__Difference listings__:
━━━━━━━━━━━━━━━━━━━━
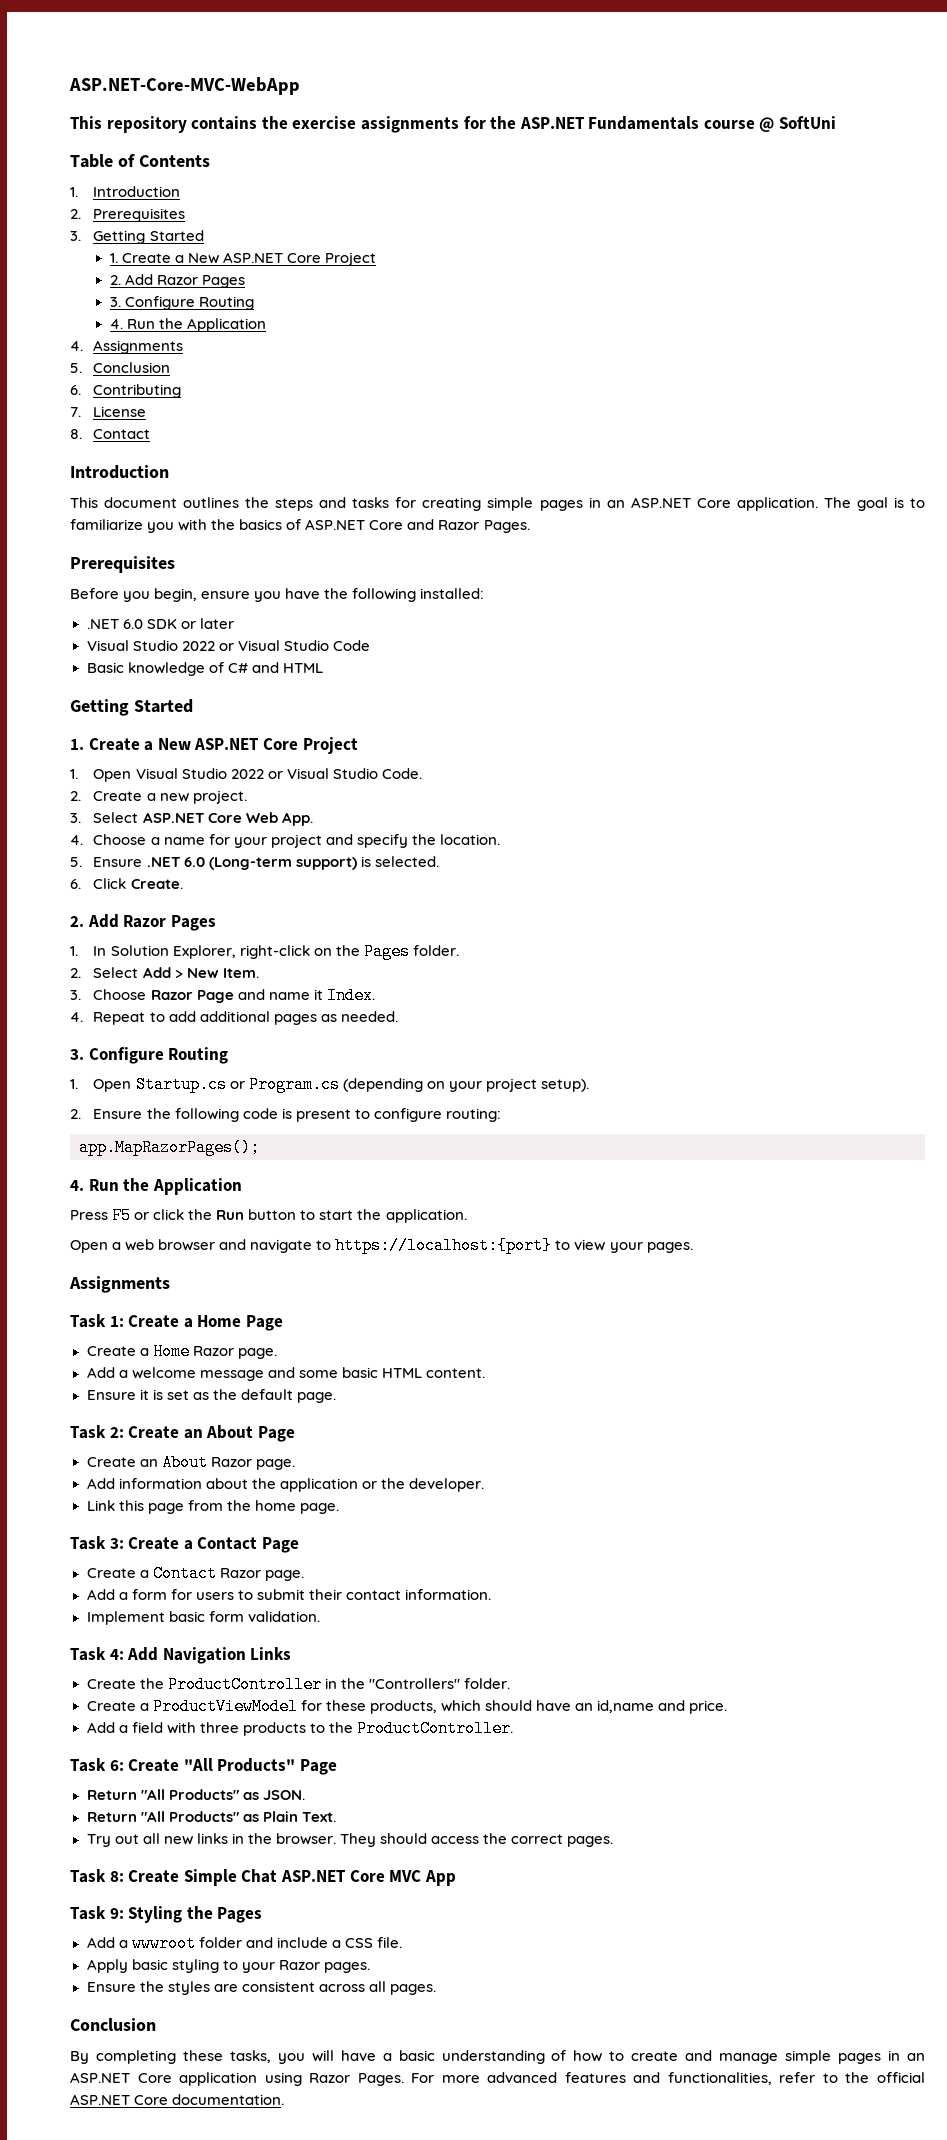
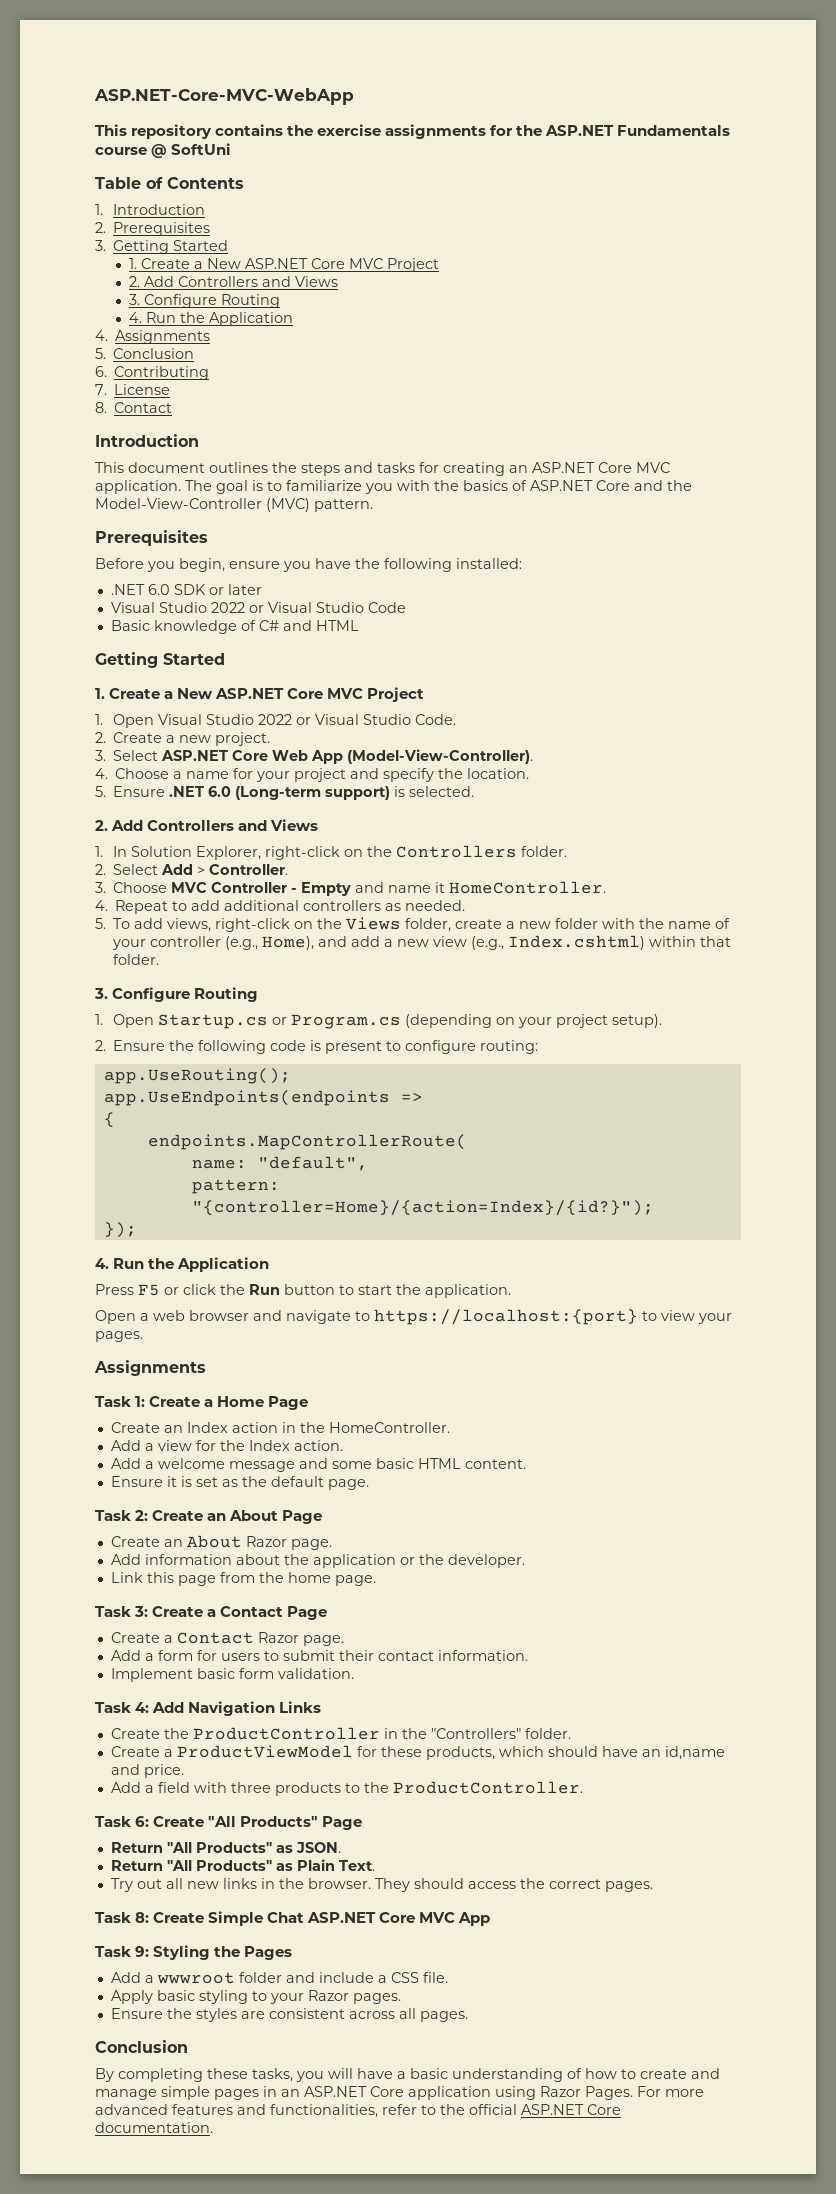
  3. Getting Started
- 1. Create a New ASP.NET Core Project
- 2. Add Razor Pages
+ 1. Create a New ASP.NET Core MVC Project
+ 2. Add Controllers and Views
- This document outlines the steps and tasks for creating simple pages in an ASP.NET Core application.
+ This document outlines the steps and tasks for creating an ASP.NET Core MVC application.
- The goal is to familiarize you with the basics of ASP.NET Core and Razor Pages.
+ The goal is to familiarize you with the basics of ASP.NET Core and the Model-View-Controller (MVC) pattern.
  Basic knowledge of C# and HTML
  Getting Started
- 1. Create a New ASP.NET Core Project
+ 1. Create a New ASP.NET Core MVC Project
- 3. Select ASP.NET Core Web App.
+ 3. Select ASP.NET Core Web App (Model-View-Controller).
  5. Ensure .NET 6.0 (Long-term support) is selected.
- 6. Click Create.
- 2. Add Razor Pages
+ 2. Add Controllers and Views
- 1. In Solution Explorer, right-click on the Pages folder.
+ 1. In Solution Explorer, right-click on the Controllers folder.
- 2. Select Add > New Item.
+ 2. Select Add > Controller.
- 3. Choose Razor Page and name it Index.
+ 3. Choose MVC Controller - Empty and name it HomeController.
- 4. Repeat to add additional pages as needed.
+ 4. Repeat to add additional controllers as needed.
+ 5. To add views, right-click on the Views folder, create a new folder with the name of your controller (e.g., Home), and add a new view (e.g., Index.cshtml) within that folder.
- app.MapRazorPages();
+ app.UseRouting();
+ app.UseEndpoints(endpoints =>
+ {
+ endpoints.MapControllerRoute(
+ name: "default",
+ pattern: "{controller=Home}/{action=Index}/{id?}");
+ });
- Create a Home Razor page.
+ Create an Index action in the HomeController.
+ Add a view for the Index action.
━━━━━━━━━━━━━━━━━━━━
__Exercise details__: Go through the records above, find each line with the string "Explorer", and copy it.

__Task output__:
- 1. In Solution Explorer, right-click on the Pages folder.
+ 1. In Solution Explorer, right-click on the Controllers folder.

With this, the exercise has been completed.